Zirkelbach Construction Inc. v. Rajan

93 So. 3d 1124, 2012 WL 3046925, 2012 Fla. App. LEXIS 12200
CourtDistrict Court of Appeal of Florida
DecidedJuly 27, 2012
DocketNo. 2D11-3813
StatusPublished
Cited by6 cases

This text of 93 So. 3d 1124 (Zirkelbach Construction Inc. v. Rajan) is published on Counsel Stack Legal Research, covering District Court of Appeal of Florida primary law. Counsel Stack provides free access to over 12 million legal documents including statutes, case law, regulations, and constitutions.

Bluebook
Zirkelbach Construction Inc. v. Rajan, 93 So. 3d 1124, 2012 WL 3046925, 2012 Fla. App. LEXIS 12200 (Fla. Ct. App. 2012).

Opinion

WALLACE, Judge.

Zirkelbach Construction, Inc., petitions this court for a writ of certiorari quashing an order granting Govin T. Rajan’s motion to compel the production of certain documents and denying Zirkelbaeh’s motion for a protective order. We grant the petition (1) because the documents requested are part of an insurance company’s claim file and the work product privilege protects them from discovery and (2) because Mr. Rajan did not prove that he needed the documents to prepare his case and that he was unable, without undue hardship, to obtain the substantial equivalent of those documents by other means.

I. THE FACTUAL AND PROCEDURAL BACKGROUND

The underlying action involves a con-[1126]*1126struetion dispute.1 On October 20, 2000, Mr. Rajan entered into a contract with Zirkelbach for the construction of a single-family residence. According to Mr. Rajan, a certifícate of occupancy was issued on June 20, 2002, and on the weekend of July 4, 2002, the Rajan family moved into the residence. Mr. Rajan alleged in his complaint “that the residence was constructed in a defective manner causing numerous water intrusions into the residence from multiple sources that continue to this day.” Mr. Rajan alleged further that “[t]he numerous water intrusions have caused catastrophic damage to the residence.”

Zirkelbach’s liability carrier was Auto-Owners Insurance Company. In a motion filed seeking documents from Auto-Owners’ claims file, Mr. Rajan made the following additional allegations. In mid-2003, Auto-Owners began handling the claim. The adjuster for Auto-Owners, Chet Ked-zierski, reported the date of loss as July 81, 2008. For approximately the next three years, Mr. “Kedzierski hired contractors to assess the source of the water intrusions and [to] assess the damage to the structure.” On March 8, 2007, Mr.
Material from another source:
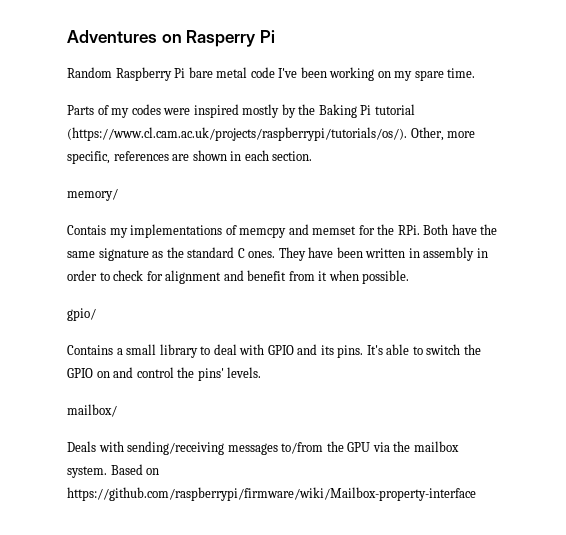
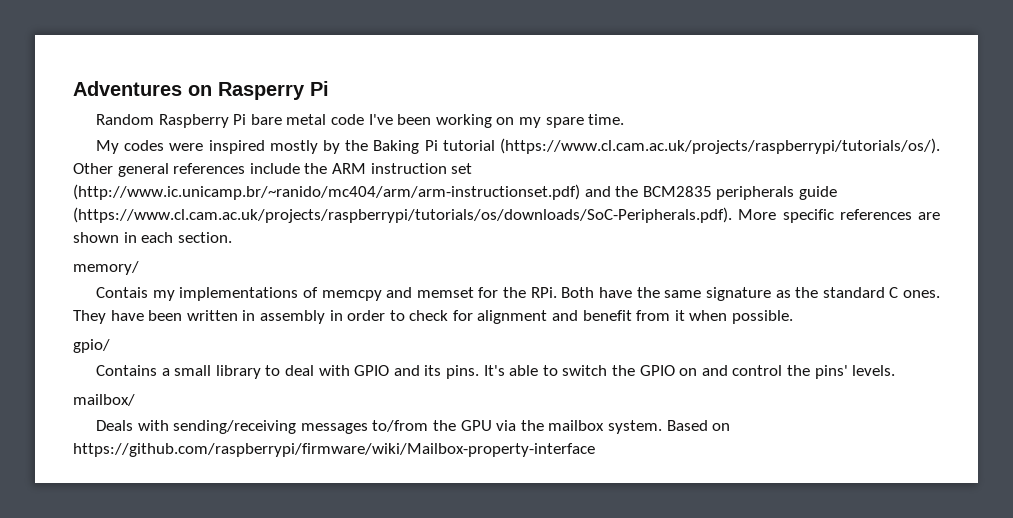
[67,105,130,118] Parts of my -> [96,140,120,154] My
[410,127,476,141] [67,151,110,164] Other, more specific, -> [73,163,473,177] [73,184,837,200] [73,207,834,223] Other general references include the ARM instruction set (http://www.ic.unicamp.br/~ranido/mc404/arm/arm-instructionset.pdf) and the BCM2835 peripherals guide (https://www.cl.cam.ac.uk/projects/raspberrypi/tutorials/os/downloads/SoC-Peripherals.pdf). More specific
Kedzierski notified Mr. Rajan’s counsel that the statute of limitations had run and that Auto-Owners had denied Mr. Rajan’s claim.

On March 29, 2007, Mr. Rajan filed an action against Zirkelbach for damages. Zirkelbach raised various defenses to the complaint and also filed a counterclaim. One of Zirkelbach’s defenses to the action was that the statute of limitations2 barred Mr. Rajan’s claims. Zirkelbach argued that Mr. Rajan knew of the leaks immediately upon taking occupancy on or about July 4, 2002. Therefore, he had until July 4, 2006, to file an action before the statute of limitations ran. Because Mr. Rajan did not file his action until March 29, 2007, his claims were barred. Zirkelbach also asserted that releases signed by Mr. Rajan and the doctrine of accord and satisfaction operated to bar Mr. Rajan’s claims. Finally, Zirkelbach contended that Mr. Rajan had not taken all possible steps to mitigate his damages.

In reply to Zirkelbach’s statute-of-limitations defense, Mr. Rajan argued that the statute of limitations had not run because Auto-Owners had determined the date of loss to be July 31, 2003, and he had filed his action within four years of that date. Alternatively, Mr. Rajan argued that because Zirkelbach and Auto-Owners led him to believe that they would repair the leaks, the doctrines of equitable estoppel and equitable tolling rendered the statute of limitations inapplicable to bar his claims.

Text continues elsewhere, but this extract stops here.